To summarise, this approach to justifying IT investment:

  • Estimates the financial benefit of IT investments. It shows which investments are worthwhile, and which are not. It allows purely IT investments to be compared with other business investments.
  • Provides a balanced view, across all systems and all IT management objectives.
  • Indicates which changes need to be made to which systems to achieve the predicted return. It shows (and can track) the required follow through.
  • Provides an auditable, repeatable process.
  • Can be fine tuned, by varying the basket of criteria used to calculate scores, and by varying figures for unit cost and difficulty.
  • Is flexible enough to be used for real-world scenarios, such as modelling the benefit of upgrades at the same time as an increase in the number of systems.

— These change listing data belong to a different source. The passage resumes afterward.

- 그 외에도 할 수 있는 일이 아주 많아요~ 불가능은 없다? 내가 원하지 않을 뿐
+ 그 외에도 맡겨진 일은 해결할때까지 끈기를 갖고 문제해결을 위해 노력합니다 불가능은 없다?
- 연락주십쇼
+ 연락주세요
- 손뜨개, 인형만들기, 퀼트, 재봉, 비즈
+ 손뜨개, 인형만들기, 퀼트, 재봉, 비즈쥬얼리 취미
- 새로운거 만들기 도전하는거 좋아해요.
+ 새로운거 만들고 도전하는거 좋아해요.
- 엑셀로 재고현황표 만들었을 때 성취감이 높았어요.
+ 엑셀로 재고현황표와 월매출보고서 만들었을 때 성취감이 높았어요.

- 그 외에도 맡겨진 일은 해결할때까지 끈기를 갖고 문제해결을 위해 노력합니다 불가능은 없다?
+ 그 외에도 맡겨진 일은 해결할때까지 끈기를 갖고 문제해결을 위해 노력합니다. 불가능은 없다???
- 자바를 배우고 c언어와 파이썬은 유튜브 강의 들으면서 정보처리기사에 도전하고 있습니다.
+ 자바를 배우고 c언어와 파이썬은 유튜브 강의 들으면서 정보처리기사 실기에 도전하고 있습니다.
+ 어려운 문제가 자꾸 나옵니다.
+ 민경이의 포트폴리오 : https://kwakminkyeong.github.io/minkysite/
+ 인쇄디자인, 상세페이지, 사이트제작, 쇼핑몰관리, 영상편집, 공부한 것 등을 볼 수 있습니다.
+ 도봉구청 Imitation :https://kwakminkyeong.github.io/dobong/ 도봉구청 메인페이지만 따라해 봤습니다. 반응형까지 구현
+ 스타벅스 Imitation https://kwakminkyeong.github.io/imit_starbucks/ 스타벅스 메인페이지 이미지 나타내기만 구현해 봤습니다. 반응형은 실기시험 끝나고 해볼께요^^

You can not be sure that an individual investment will pay back. A lot of IT investment is a bet, that by spending money now you will not have to spend more money later. But overall we know that there is a value to managing IT well. This method helps you translate the overall value into a benefit case for individual investments. Where investment is a bet, this method tells you the odds.

The method is not perfect, but it is understandable, rational, and directionally correct. It is far superior to waiting for disasters to happen. It is more honest than tacking IT infrastructure investment onto business projects. It allows IT to present a case for the work we know needs to be done, but can not otherwise make a case to do. It gives us the tool we need to manage our IT proactively, and to stop it slipping into unsupportable legacy.